### Task statement
Tell how many lines in the data below include the word "sends". The answer is the number only.

### Provided data
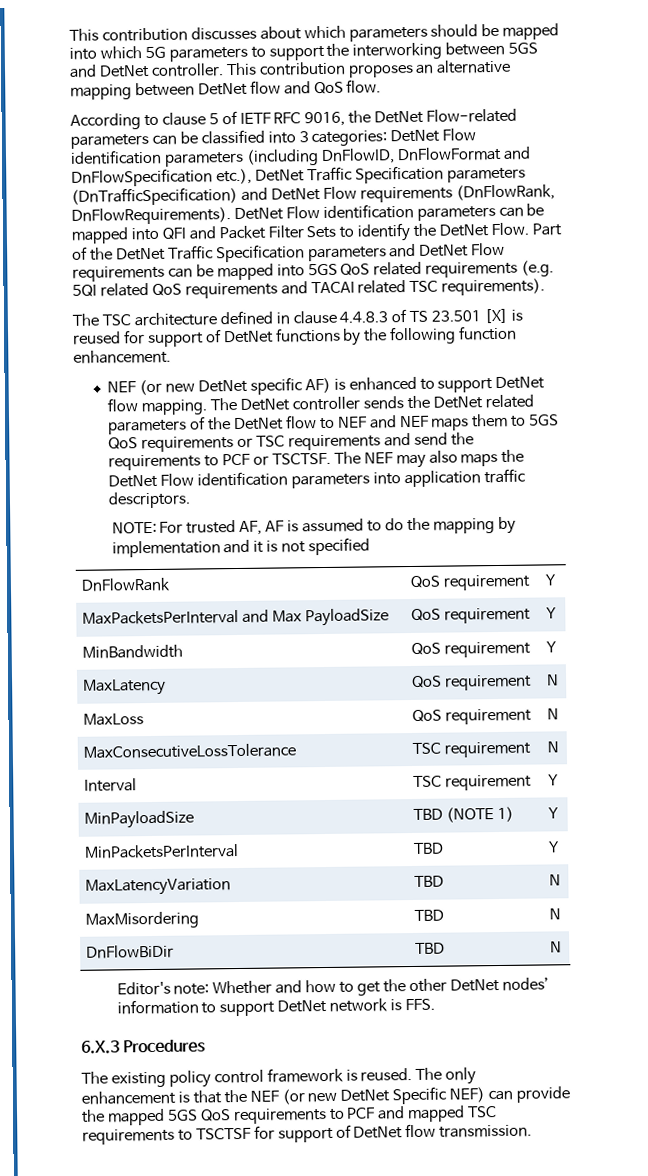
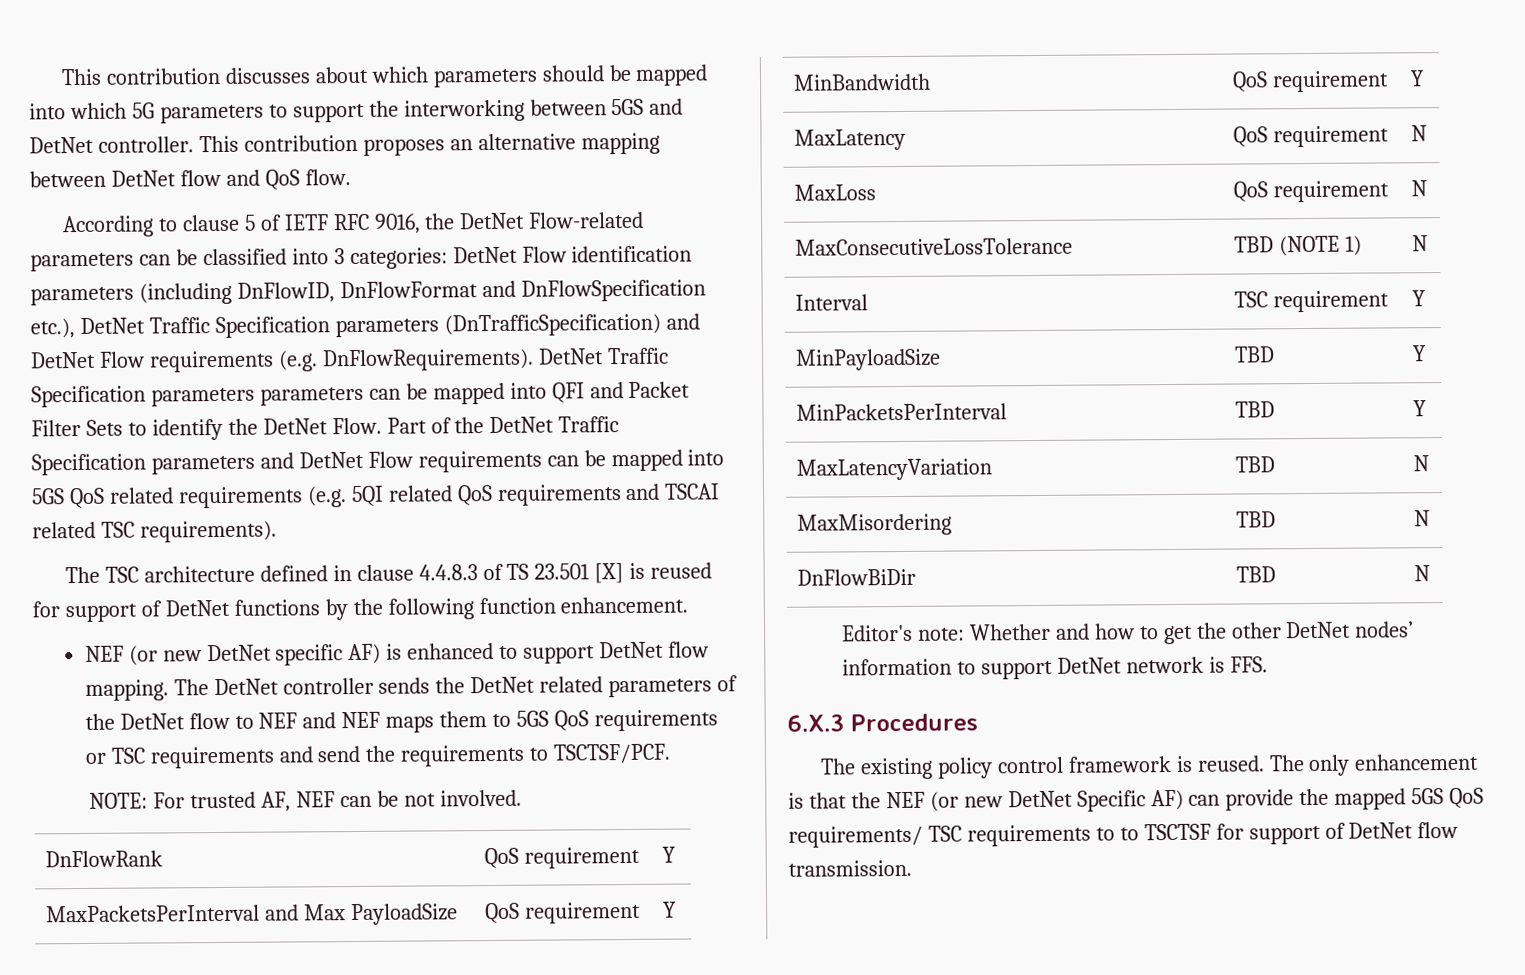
- According to clause 5 of IETF RFC 9016, the DetNet Flow-related parameters can be classified into 3 categories: DetNet Flow identification parameters (including DnFlowID, DnFlowFormat and DnFlowSpecification etc.), DetNet Traffic Specification parameters (DnTrafficSpecification) and DetNet Flow requirements (DnFlowRank, DnFlowRequirements).
+ According to clause 5 of IETF RFC 9016, the DetNet Flow-related parameters can be classified into 3 categories: DetNet Flow identification parameters (including DnFlowID, DnFlowFormat and DnFlowSpecification etc.), DetNet Traffic Specification parameters (DnTrafficSpecification) and DetNet Flow requirements (e.g. DnFlowRequirements).
- DetNet Flow identification parameters can be mapped into QFI and Packet Filter Sets to identify the DetNet Flow.
+ DetNet Traffic Specification parameters parameters can be mapped into QFI and Packet Filter Sets to identify the DetNet Flow.
- Part of the DetNet Traffic Specification parameters and DetNet Flow requirements can be mapped into 5GS QoS related requirements (e.g. 5QI related QoS requirements and TACAI related TSC requirements).
+ Part of the DetNet Traffic Specification parameters and DetNet Flow requirements can be mapped into 5GS QoS related requirements (e.g. 5QI related QoS requirements and TSCAI related TSC requirements).
- The DetNet controller sends the DetNet related parameters of the DetNet flow to NEF and NEF maps them to 5GS QoS requirements or TSC requirements and send the requirements to PCF or TSCTSF. The NEF may also maps the DetNet Flow identification parameters into application traffic descriptors.
- NOTE: For trusted AF, AF is assumed to do the mapping by implementation and it is not specified
+ The DetNet controller sends the DetNet related parameters of the DetNet flow to NEF and NEF maps them to 5GS QoS requirements or TSC requirements and send the requirements to TSCTSF/PCF.
+ NOTE: For trusted AF, NEF can be not involved.
- MaxConsecutiveLossTolerance | TSC requirement | N
+ MaxConsecutiveLossTolerance | TBD (NOTE 1) | N
- MinPayloadSize | TBD (NOTE 1) | Y
+ MinPayloadSize | TBD | Y
- The only enhancement is that the NEF (or new DetNet Specific NEF) can provide the mapped 5GS QoS requirements to PCF and mapped TSC requirements to TSCTSF for support of DetNet flow transmission.
+ The only enhancement is that the NEF (or new DetNet Specific AF) can provide the mapped 5GS QoS requirements/ TSC requirements to to TSCTSF for support of DetNet flow transmission.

### Reply
2